I'm not sure, however, that your Regular Expressions are doing what you want. This, for example:
/[a]{1}[1234567890xX]{10}\W/
does (I think) this:
one "a". Do you really want to match for an "a"? "a" would suffice, rather than "[a]{1}", in that case.
exactly 10 of (digit or "x" or "X")
a single "non-word" character i.e. not a-z, A-Z, 0-9 or underscore
There are a couple of sample ISBN matchers here and here, although they seem to be matching something more like the format that we see on the back cover of a book and I'm guessing your input file has stripped out some of that formatting.
You can look into using File#truncate and IO#seek and employ the binary search type algorithm. #truncate may be destructive so you should duplicate the file (I know this is a hassle).
middle = File.new("my_huge_file.dat").size / 2
tmpfile = File.new("my_huge_file.dat", "r+").truncate(middle)

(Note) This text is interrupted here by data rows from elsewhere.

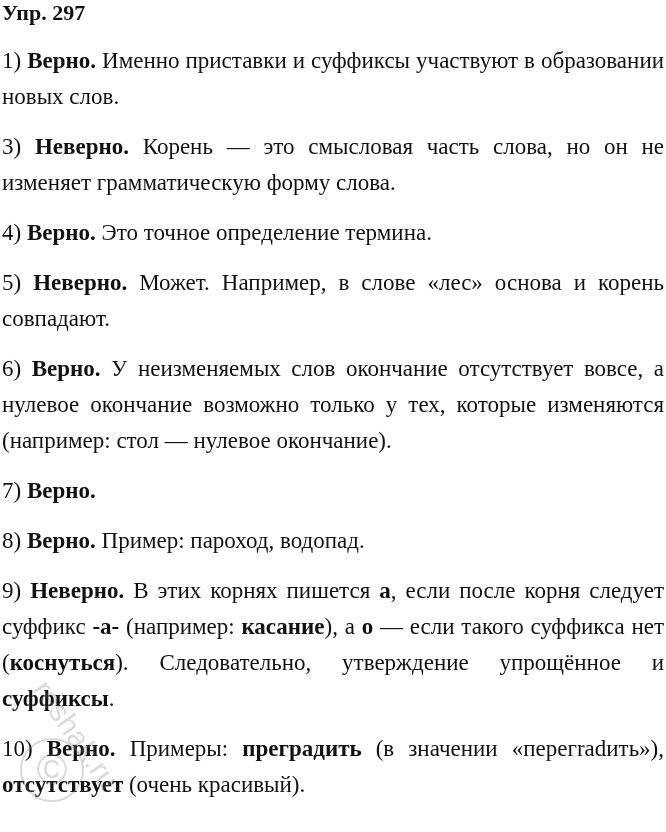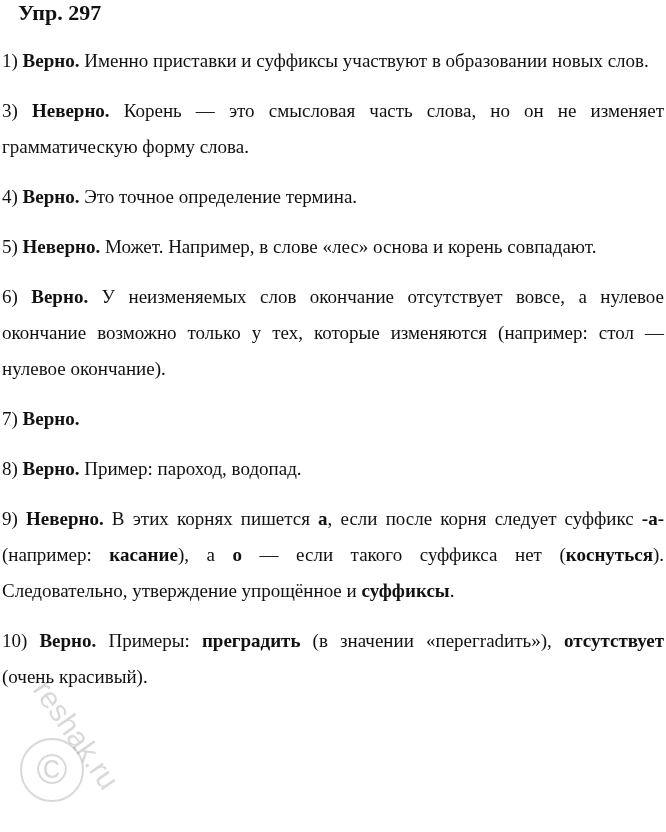--- a/index.html
+++ b/index.html
@@ -6,42 +6,42 @@
     body {
       width: 666px;
       height: 832px;
       position: relative;
       overflow: hidden;
       font-family: "Liberation Serif", "DejaVu Serif", serif;
       color: #111111;
     }
     .header {
       position: absolute;
-      top: 0; left: 16px; right: 0;
+      top: 0; left: 0; right: 0;
       height: 30px;
     }
     .title {
       position: absolute;
       left: 2px; top: 0px;
       font-weight: bold;
       font-size: 22px;
       line-height: 26px;
     }
     .copyright {
       position: absolute;
       right: 4px; top: 0px;
       font-size: 20px;
       line-height: 26px;
     }
     .content {
       position: absolute;
       left: 2px;
       width: 662px;
       top: 43px;
-      font-size: 19px;
+      font-size: 23px;
       line-height: 36px;
     }
     .item {
       margin: 0 0 14px 0;
       text-align: justify;
       text-align-last: left;
     }
     .item b { font-weight: bold; }
     .watermark {
       position: absolute;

# run search algoritm on 'tmpfile'
File.open("my_huge_file.dat") do |huge_file|
huge_file.seek(middle + 1)
# run search algorithm from here
end
The code is highly untested, brittle and incomplete. But I hope it gives you a platform to build of off.
If you are programming on a modern operating system and the computer has enough memory (say 512megs), Ruby should have no problem reading the entire file into memory.
Things typically get iffy when you get to about a 2 gigabyte working set on a typical 32bit OS.